Week 4: Electronics Production

 Feb 23, 2021 

Summary

  • This week's assignments

    • Group assignment:
      • Characterize the design rules for your PCB production process: document feeds, speeds, plunge rate, depth of cut (traces and outline) and tooling    ✔
      • Document your work (in a group or individually)    ✔
    • Individual assignment:
      • Make an in-circuit programmer by milling and stuffing the PCB, test it, then optionally try other PCB fabrication process:
        • Document how you made (mill, stuff, solder) the board    ✔
        • Document that your board is functional    ✔
        • Explain any problems and how you fixed them    ✔
        • Includ a "hero shot" of your board    ✔
    • Resources Used

    • Skills Gained

      • PCB Milling, Soldering, "Smoke Test" and "Continuity Test"
    • My Weekly Schedule

    • My Week 4 Schedule

Assembling and Setting up the Genmitsu 3018 Machine

In response to the ongoing COVID-19 pandemic, each of us at the 3DEXPERIENCE Lab received a Home Fab Lab Kit at the beginning of the course to complete the majority of the assignments from our homes. The Home Fab Lab Kit consisted of an FDM 3D Printer, a desktop CNC router, and an electronics production kit including a soldering station, fume extractor, multimeter, hand tools, accessories, consumables and electronic components.

The PCB milling machine that we received was the Genmitsu CNC Router 3018-PRO, it was carefully packaged and was easy to assemble thanks to the clear instruction manual. There were some sharp edges and corners so I must be very careful. Nonethless, it was a smooth process and seemed to be a great PCB milling machine to a beginner like me!

Unboxing and Assembly of the Genmitsu 3018-Pro

The PCB milling machine can be controlled by a remote controller (the white board on the front in the above image), or by a G code software. Since the G code software (Candle) that came with the machine only worked on Windows operating system, our instructor Spencer recommended us an alternative open-source G code platform (Universal Gcode Sender) that works for Mac.

At first I was unable to install / open Universal Gcode Sender because I kept receiving an error message when double clicking the icon, and so I installed another G code software (Bantam Tools), but then I realized that Bantam Tools only worked for its licensed products.

This is the error message that I received

Instead of searching for another new G code software, I decided to revisit the error message that I received previously and searched online for possible resolutions. To my surprise, I was not the only one who encountered this error, and thankfully, the macOS User Guide had clear instruction on how to resolve this issue, and it worked!

Universal Gcode Platform

Compared to the remote controller, I found that the G code platform had more flexiblity for the adjustment of the step settings, so I was able to make the step size to be very small and this would be helpful especially when zeroing the z-axis; yet the remote controller was a nice bonus as it didn't require connection to my computer. One thing that I must remember is not to connect the PCB milling machine to both the remote controller and Universal Gcode Sender (via USB) at the same time, because this would confuse the machine.

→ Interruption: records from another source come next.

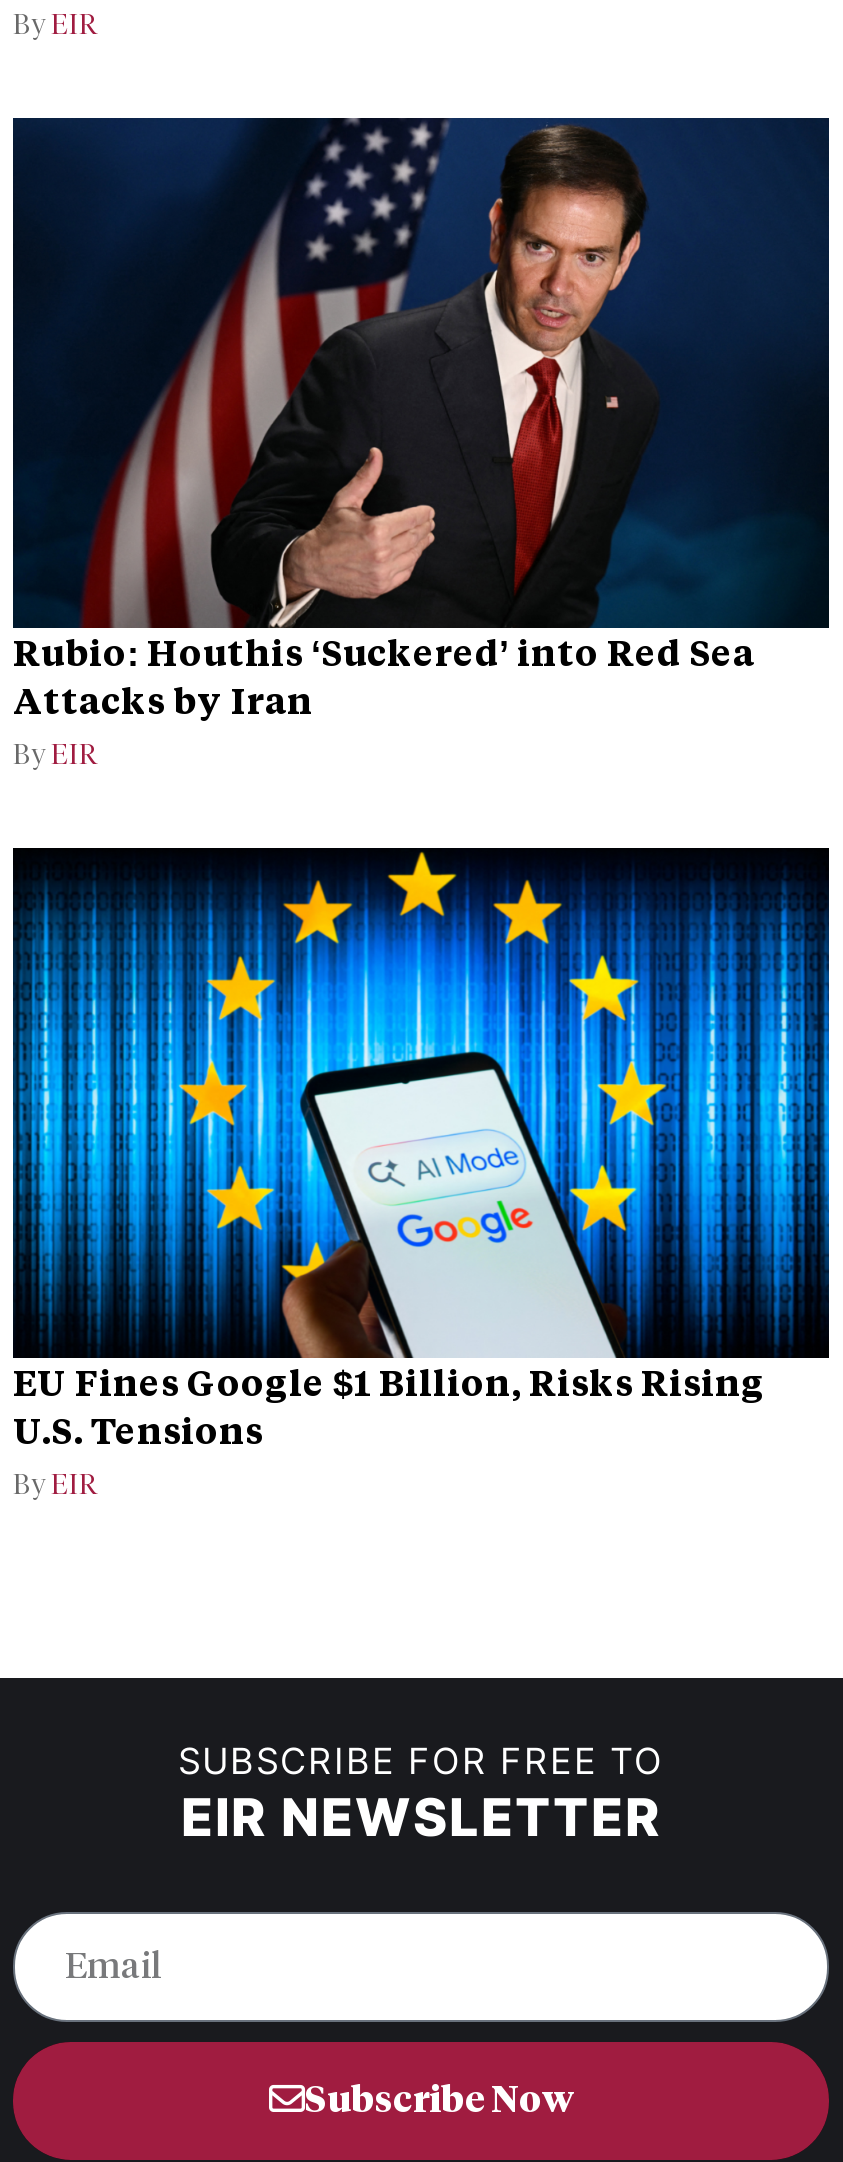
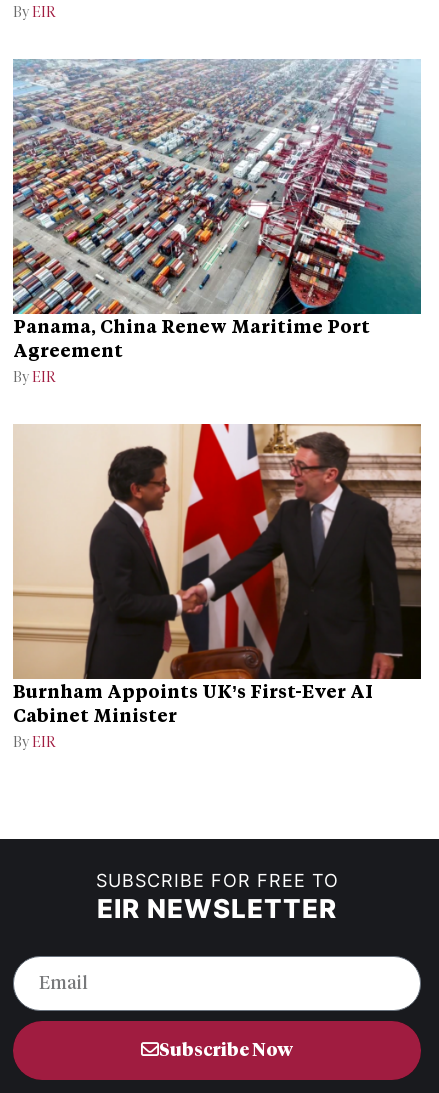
- [image]
- Rubio: Houthis ‘Suckered’ into Red Sea
- Attacks by Iran
+ [image]
+ Panama, China Renew Maritime Port
+ Agreement

- [image]
- EU Fines Google $1 Billion, Risks Rising
- U.S. Tensions
+ [image]
+ Burnham Appoints UK’s First-Ever AI
+ Cabinet Minister
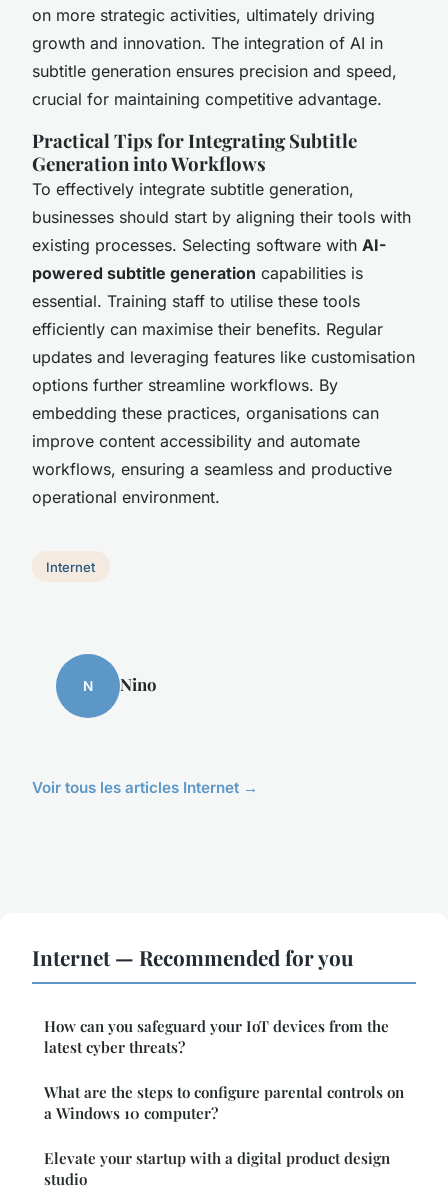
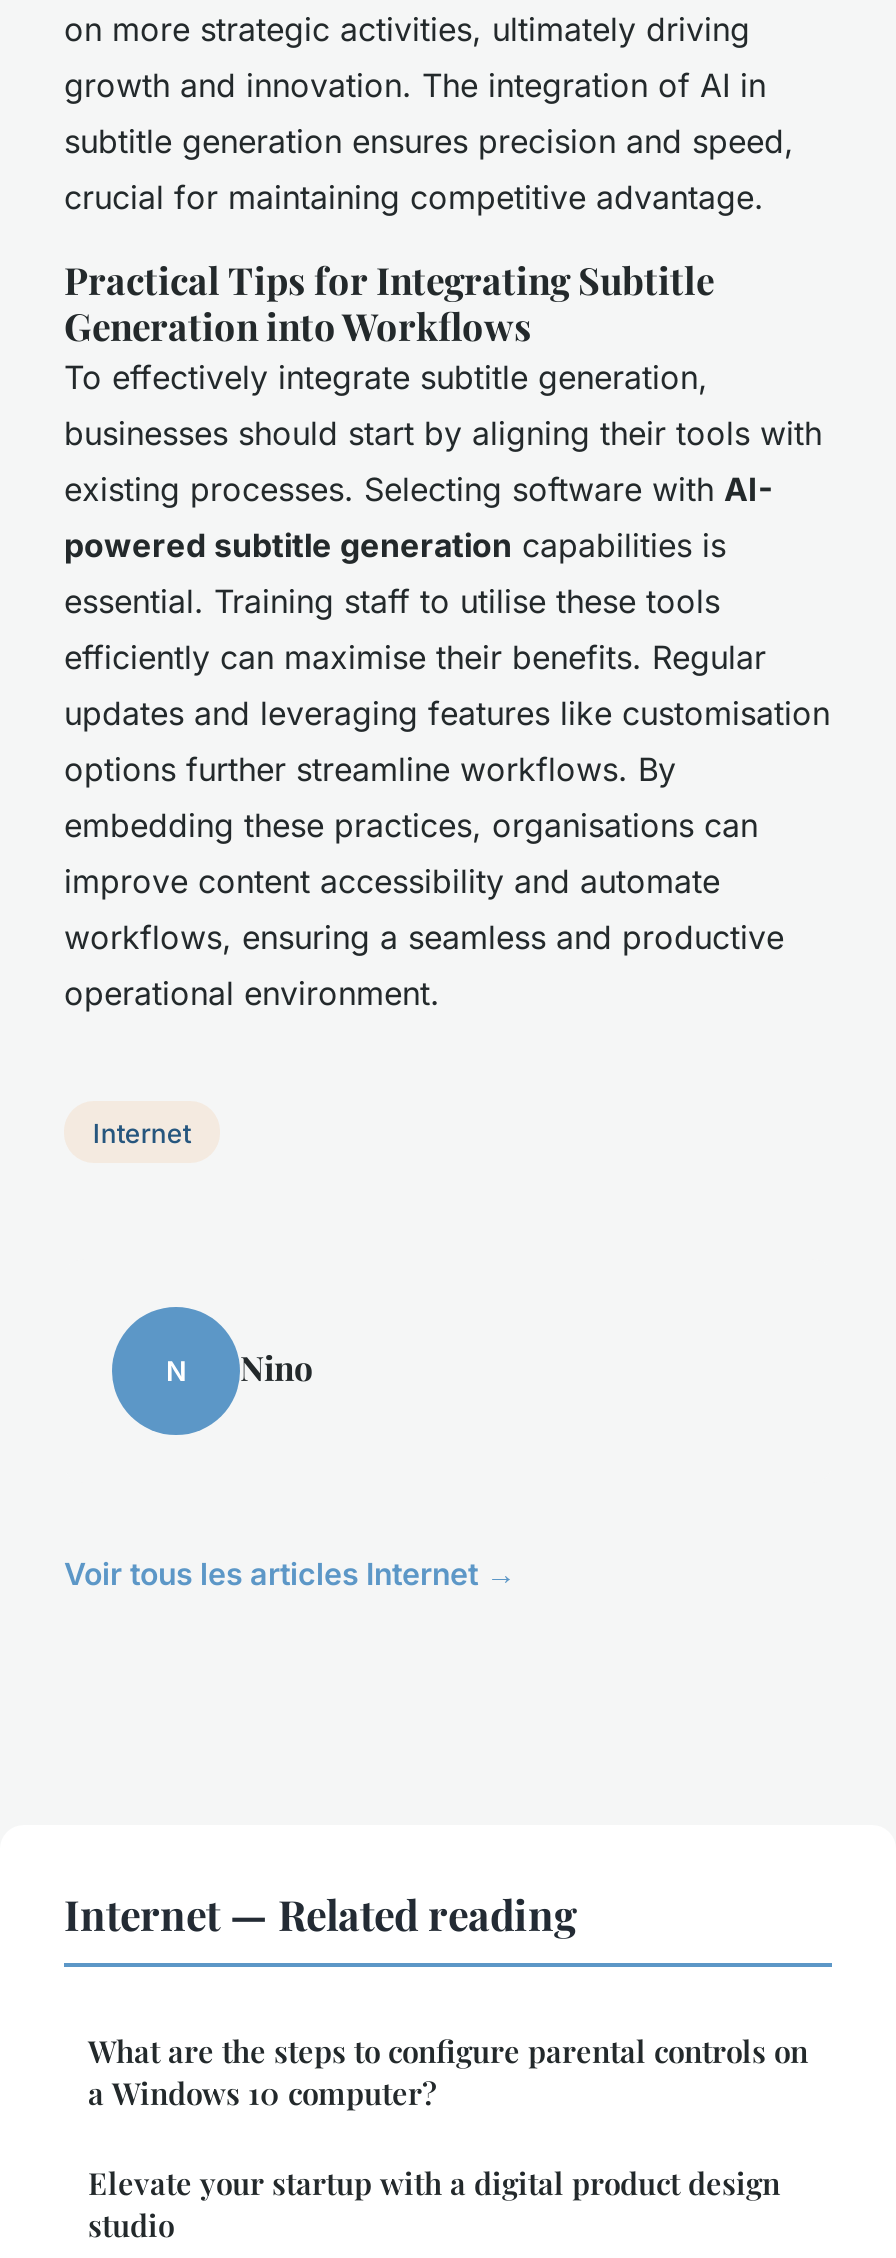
- Internet — Recommended for you
- How can you safeguard your IoT devices from the
- latest cyber threats?
+ Internet — Related reading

Here is a video of me controlling the machine via the remote controller.

Here is a video of me controlling the machine via Universal Gcode Sender. In the video, I set the "Step Size XY" to 2 mm, and moved the chunk / spindle along the +X direction in micro steps.

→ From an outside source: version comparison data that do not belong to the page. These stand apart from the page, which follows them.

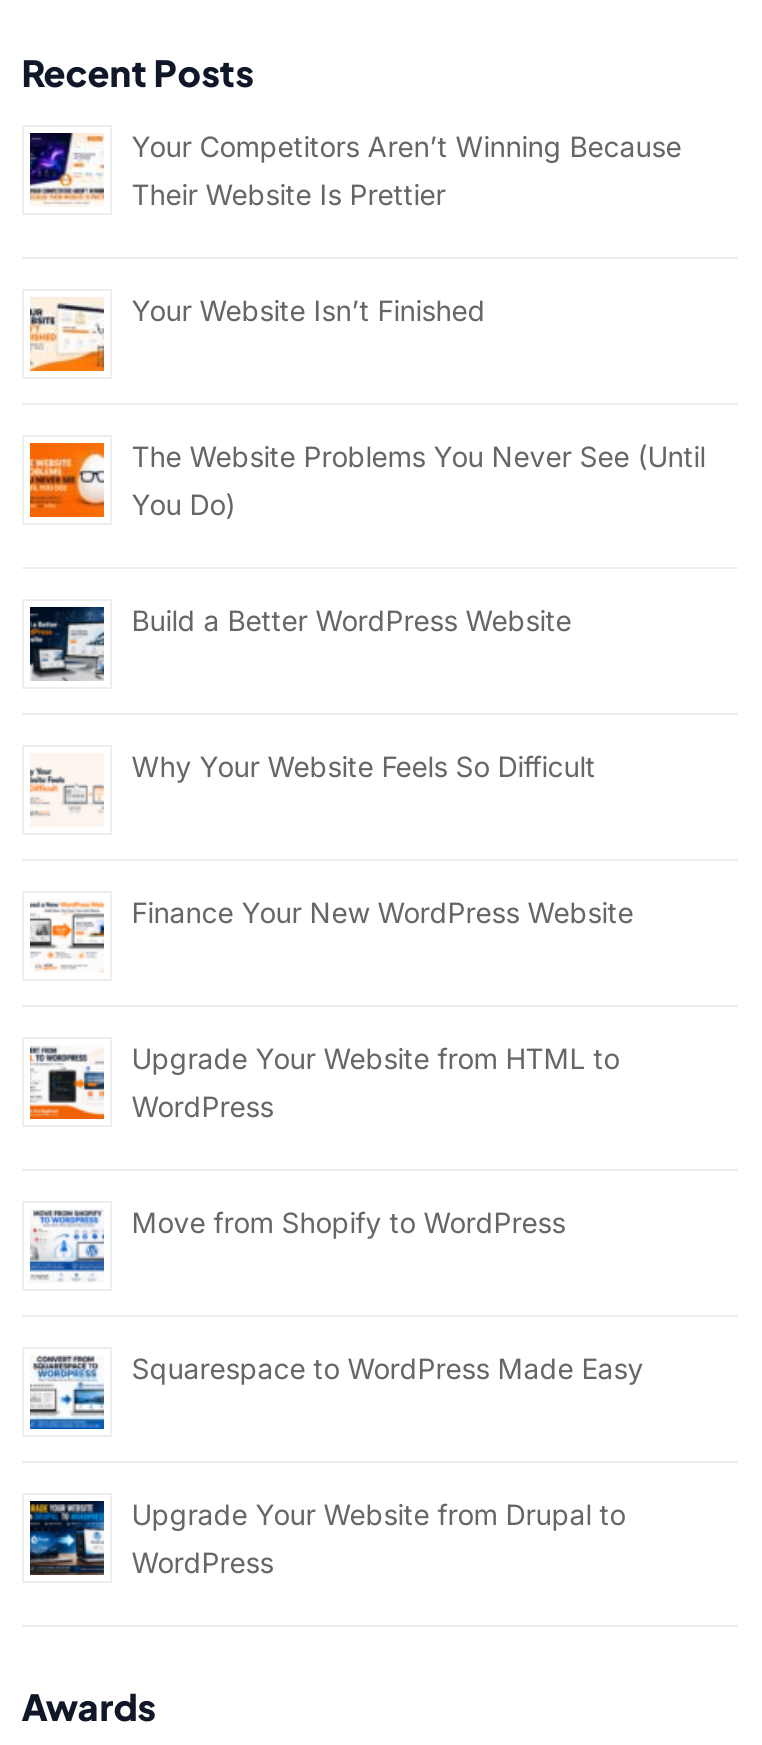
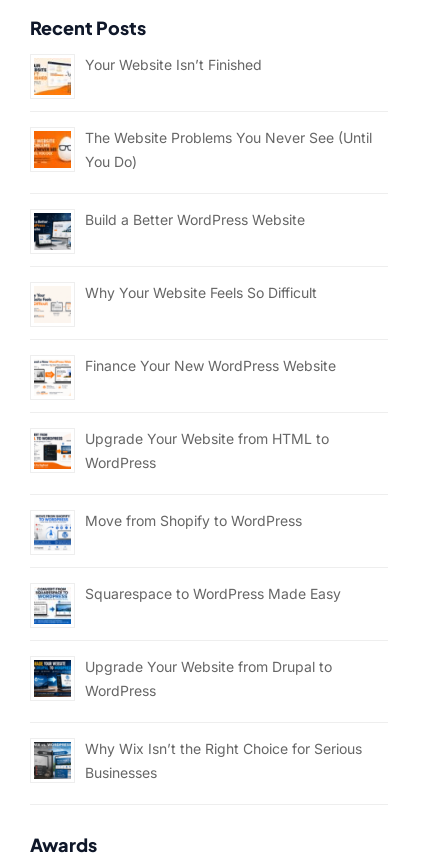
- [image]
- Your Competitors Aren’t Winning Because
- Their Website Is Prettier

moved up: [image] | Your Website Isn’t Finished | The Website Problems You Never See (Until | ... | Upgrade Your Website from Drupal to | WordPress

+ [image]
+ Why Wix Isn’t the Right Choice for Serious
+ Businesses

I spent the weekend to learn the machine, however, one downside of the machine was that it did not have an enclosure and thus the noise was inevitable 😅. In order to be able to complete my assignments in time without affecting my neighbors, I have joined my classmate Jonathan and our instructor Spencer to learn the Roland SRM-20 milling machine at the lab on Monday and completed majority of this week's assignments there.

Group Assignment: Characterizing the Machines

Introduction

The group assignment this week was to characterize the design rules for our PCB production process. Specifically, we were to carve the traces of precision test file using the 1/64" (0.4 mm) bit, and cut the outside profile of the file using the 1/32" (0.8 mm) bit on an FR1 board. The image below shows the traces file and the outline file that I used to characterize the machine. The white area was where we wanted to leave, and the black area was where we wanted the machine to cut away as much as possible.

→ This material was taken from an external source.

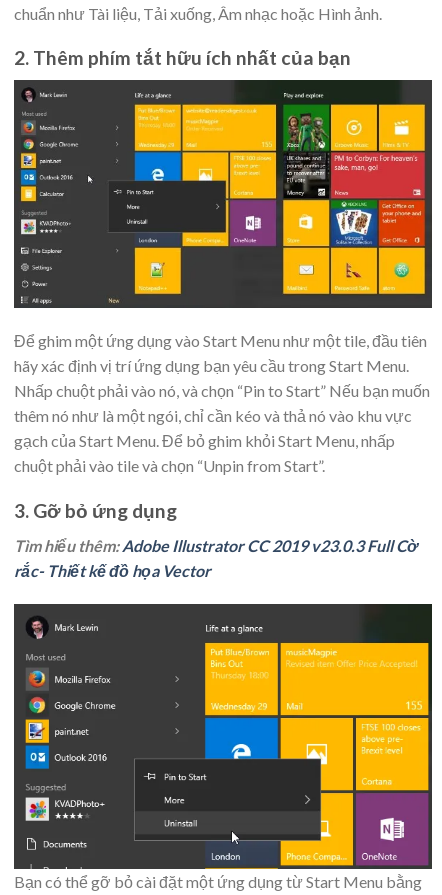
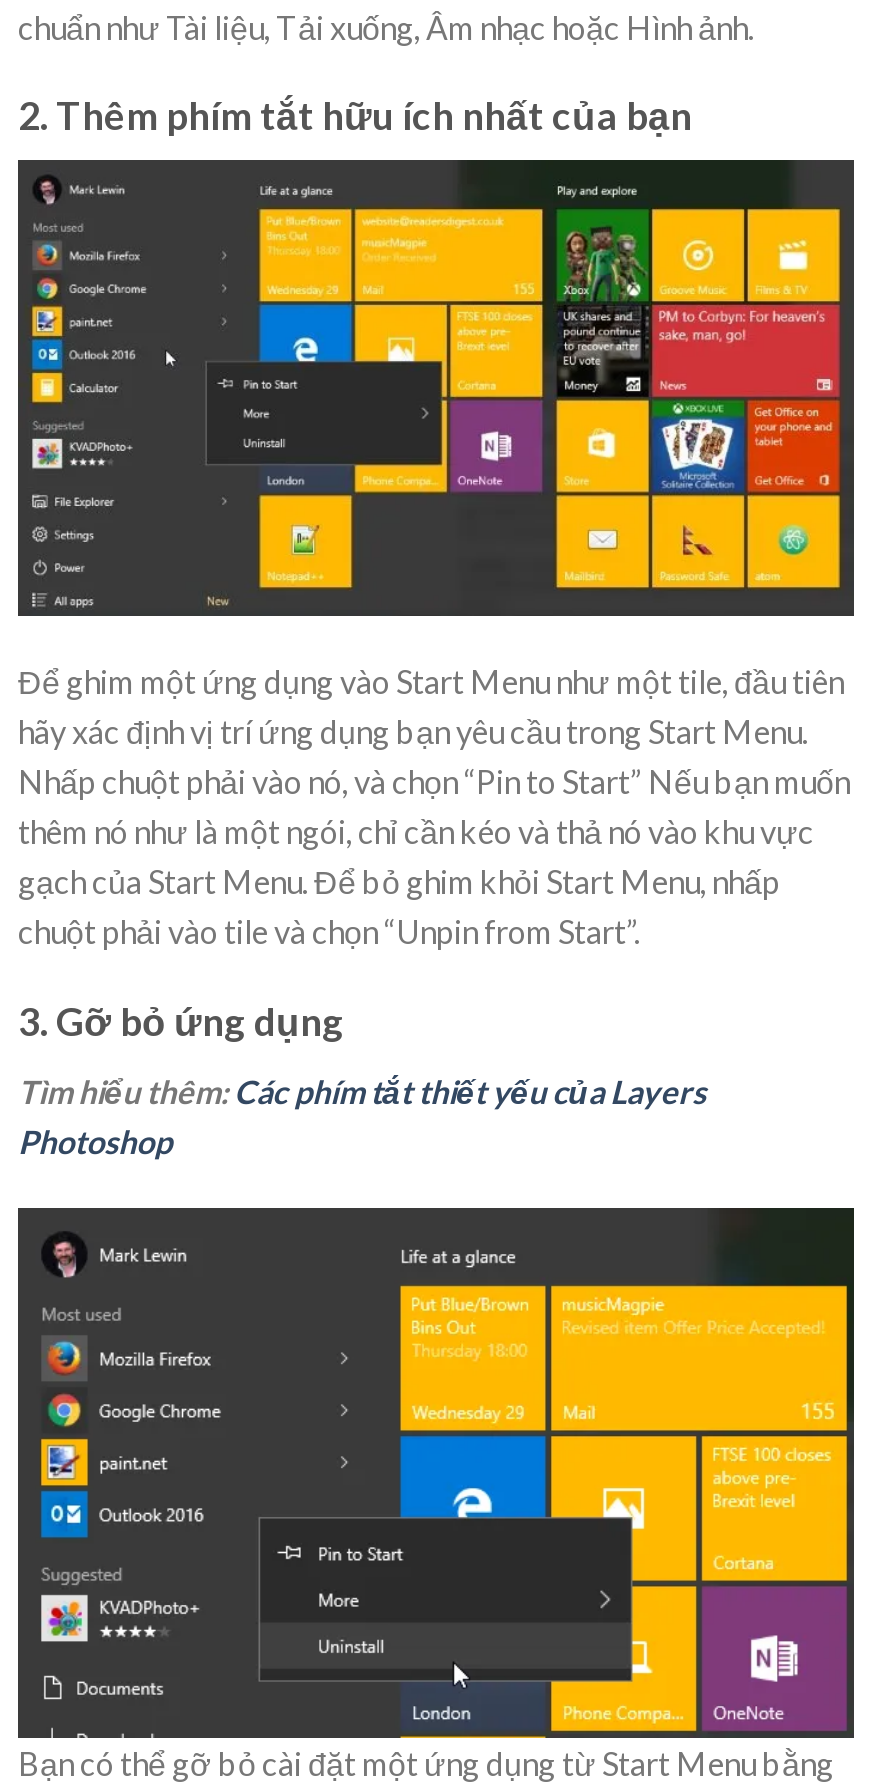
- Tìm hiểu thêm: Adobe Illustrator CC 2019 v23.0.3 Full Cờ
- rắc- Thiết kế đồ họa Vector
+ Tìm hiểu thêm: Các phím tắt thiết yếu của Layers
+ Photoshop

The traces and the "interior" (outline) of the precision test for the group assignment

The milling bits that we were going to use: 1/64" for carving the traces; 1/32" for cutting the outline

Generating the G-Code Files

We used mods to generate the G code. The program that we used was the Roland SRM-20 / PCB png program under the open serve program selection.

Workflow of accessing to the "Roland SRM-20 / PCB png" Program

As we were not using internet connection, I deleted the WebSocket module and replaced with a file save module (module > open server module > file save). This workflow would allow automatic save after calculating the image.

Replacing the "WebSocket" module with the "file save" module

I set my origin as (0,0,0). The default offset setting is 4 for the traces, and 1 for the outline. Here are the workflow that I followed to auto-save the G-codes (.rml) for the trace file and the interior file.

Processing the trace file

Processing the interior file

Setting Up and Milling the Precision Test

The PCB milling machine at the lab is the Roland SRM-20 desktop milling machine, and its bundle software is VPanel.

The PCB milling machine at 3DEXPERIENCE Lab

In order to understand how PCB milling machines work, I consulted former students' documentations, and I found Charlotte Latin School's group assignment page helpful for understanding the basic concepts:

Credit: Charlotte Latin School

Next, I applied double-sided tape to stick the back side of the FR1 board to the "sacrifical layer", which was also secured on the machine base plate. During the review session, our instructors have reminded us not to overlap the double-sided tape because even a slight unevenenss can cause a major error during the milling process.

The circuit board material that we use is the FR1 Copper Clad, it is basically a sheet of a layer of copper covered on top of a material which is called FR1. FR stands for "fire retardant", and FR1 is the least toxic but also the least fire retardant. Standard circuit board material is FR4, which is made of glass fibers. Milling that is much more hazardous for people and for our tools.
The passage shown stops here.